── RECORDS FOR THIS TASK

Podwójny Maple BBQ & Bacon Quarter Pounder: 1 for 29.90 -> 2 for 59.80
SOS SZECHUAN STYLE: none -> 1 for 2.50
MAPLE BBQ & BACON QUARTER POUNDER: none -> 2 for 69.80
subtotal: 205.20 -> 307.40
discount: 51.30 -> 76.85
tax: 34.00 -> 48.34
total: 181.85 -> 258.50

────
── RECORDS FOR THIS TASK

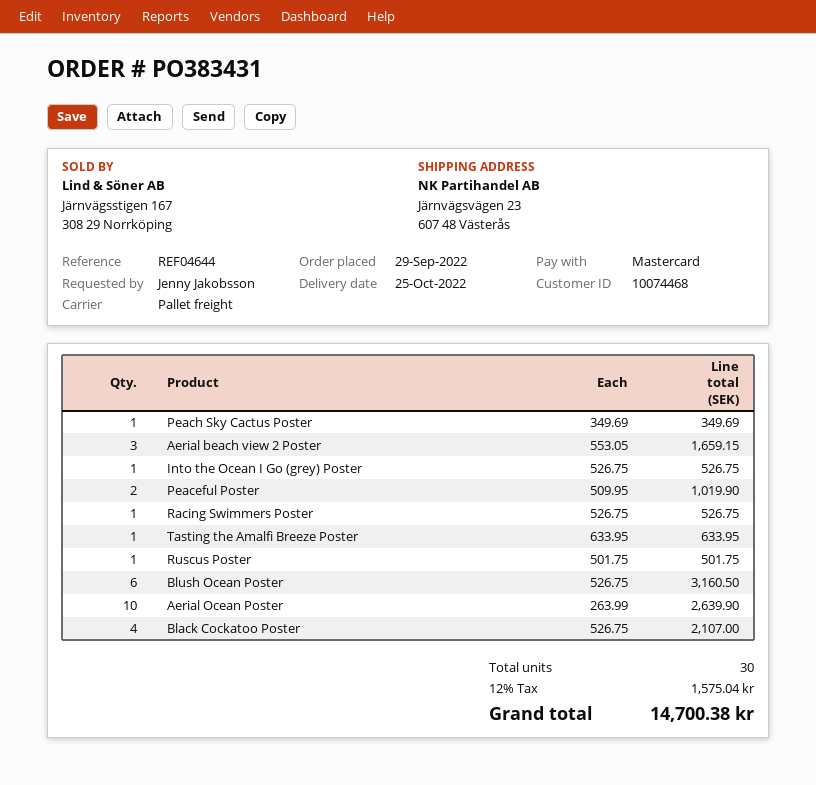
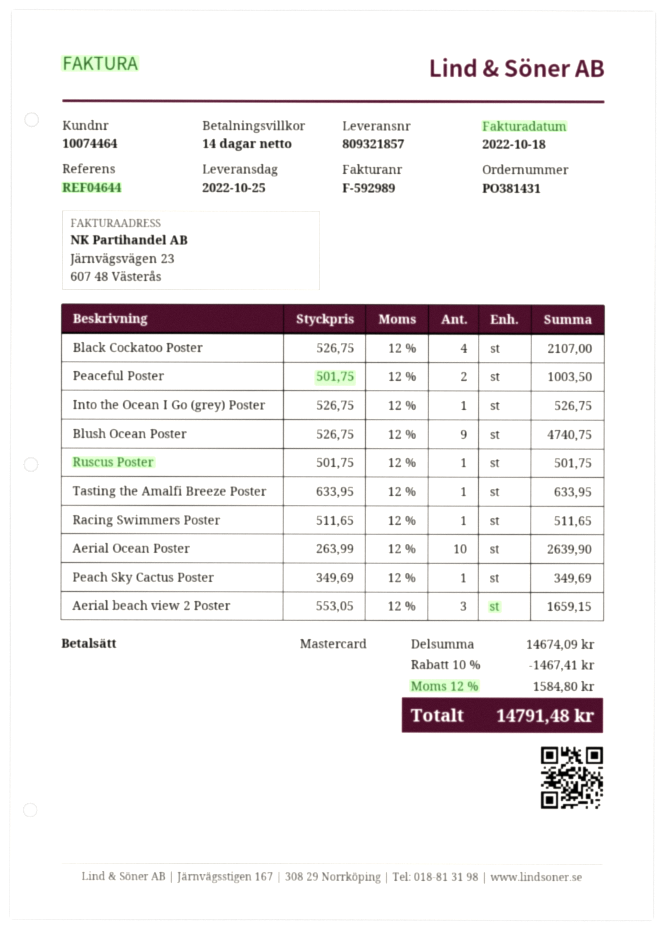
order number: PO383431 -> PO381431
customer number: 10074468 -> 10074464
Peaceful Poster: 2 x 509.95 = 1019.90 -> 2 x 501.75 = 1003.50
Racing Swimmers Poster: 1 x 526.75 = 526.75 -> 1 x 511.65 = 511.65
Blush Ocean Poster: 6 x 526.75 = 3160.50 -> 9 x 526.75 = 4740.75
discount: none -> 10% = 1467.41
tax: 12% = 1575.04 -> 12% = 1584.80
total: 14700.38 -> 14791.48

────

◆ INSTRUCTIONS TO FOLLOW
The answer must be every line of the records that holds the string "number".

◆ SOLUTION
order number: PO383431 -> PO381431
customer number: 10074468 -> 10074464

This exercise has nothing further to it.